All these things I have stated are just the tip of the assberg. On a daily basis, we function on the premise of corruption. We do this blatantly, with total disregard of the fact that our children are witness to it all. And as children, they will all assume that parents are supposed to lead and teach by example. The concept of right and wrong is taught not by the words that come out of our mouths, but by the dealings and actions we unthinkingly display day in and day out.

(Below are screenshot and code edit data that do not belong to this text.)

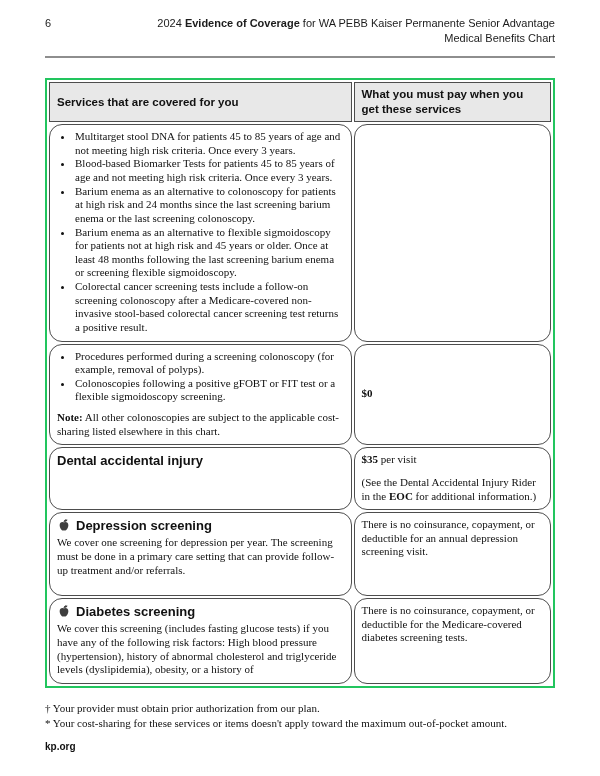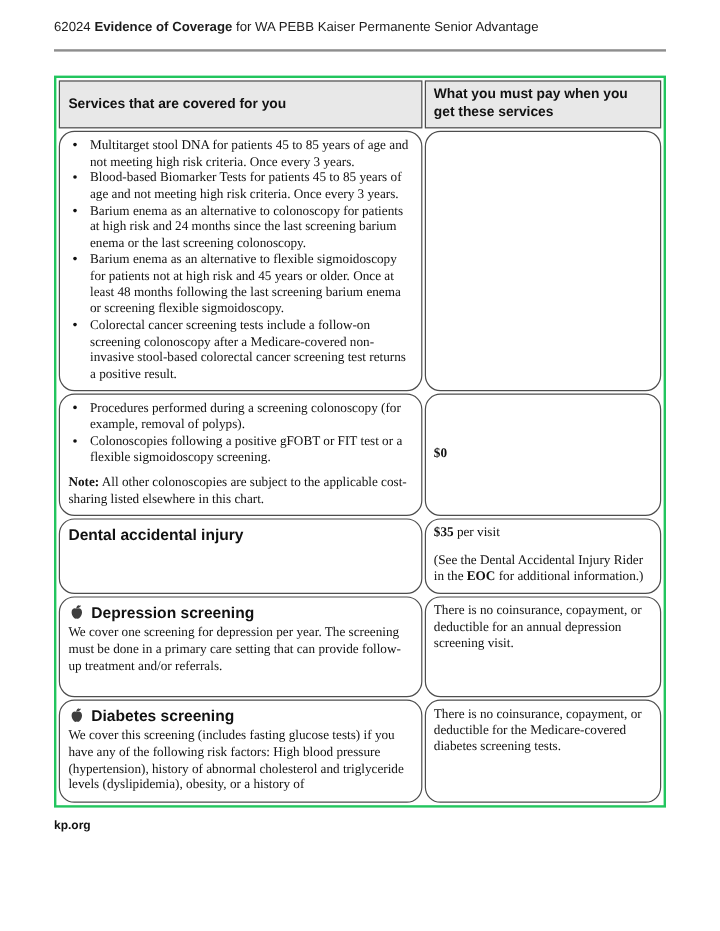--- a/index.html
+++ b/index.html
@@ -13,21 +13,21 @@
   }
   .page { padding: 16px 45px 0 45px; }
 
   
   .page-header {
     display: flex; align-items: flex-start;
     font-family: "Liberation Sans", sans-serif;
     font-size: 11px; line-height: 1.38; color: #1c1c1c;
   }
   .page-num { flex: 0 0 auto; }
-  .header-text { flex: 1 1 auto; }
+  .header-text { flex: 1 1 auto; text-align: right; }
   .rule { height: 2px; background: #8e8e8e; margin-top: 10px; }
 
   
   table.benefits {
     width: 100%;
     margin-top: 20px;
     border: 2px solid #22c55e;
     border-collapse: separate;
     border-spacing: 2px;
     table-layout: fixed;
@@ -78,20 +78,21 @@
 </style>
 </head>
 <body>
 
 <div class="page">
 
   <div class="page-header">
     <span class="page-num">6</span>
     <div class="header-text">
       <div><span>2024 </span><b>Evidence of Coverage</b><span> for WA PEBB Kaiser Permanente Senior Advantage</span></div>
+      <div>Medical Benefits Chart</div>
     </div>
   </div>
   <div class="rule"></div>
 
   <table class="benefits">
     <thead>
       <tr>
         <th class="col-services">Services that are covered for you</th>
         <th class="col-pay">What you must pay when you get these services</th>
       </tr>
@@ -162,16 +163,20 @@
             <span class="row-title">Diabetes screening</span>
           </div>
           <div class="body-text">We cover this screening (includes fasting glucose tests) if you have any of the following risk factors: High blood pressure (hypertension), history of abnormal cholesterol and triglyceride levels (dyslipidemia), obesity, or a history of</div>
         </td>
         <td class="pay">There is no coinsurance, copayment, or deductible for the Medicare-covered diabetes screening tests.</td>
       </tr>
 
     </tbody>
   </table>
 
+  <div class="footnotes">
+    <div>† Your provider must obtain prior authorization from our plan.</div>
+    <div>* Your cost-sharing for these services or items doesn't apply toward the maximum out-of-pocket amount.</div>
+  </div>
 
   <div class="site">kp.org</div>
 
 </div>
 
 </body></html>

At the end of the day, I think that if we are going to keep seeking the brighter and better world that we want for our children, then we have to become better parents. More responsible and more mindful of what we teach by example. Giving our children everything they want and demand is not good parenting. We are merely teaching our children to believe they are entitled. Keeping our children from the responsibilities of chores and the accountability for actions is not good parenting. We are merely teaching our children to be lazy and narcissistic. Allowing our children to treat our drivers and domestic help with arrogance and disrespect is not good parenting. We are merely teaching our children to falsely believe that they are superior and do not need to feel compassion.

You want answers to the questions? You want to know why the world is the way it is? You want enlightenment? Look to the parents. After all, they are the people with the power to shape what the world is to become. Whether they are aware of it or not. I mean, really. Like someone once said, we have to study hard to earn a driver’s license. But any idiot can be a parent.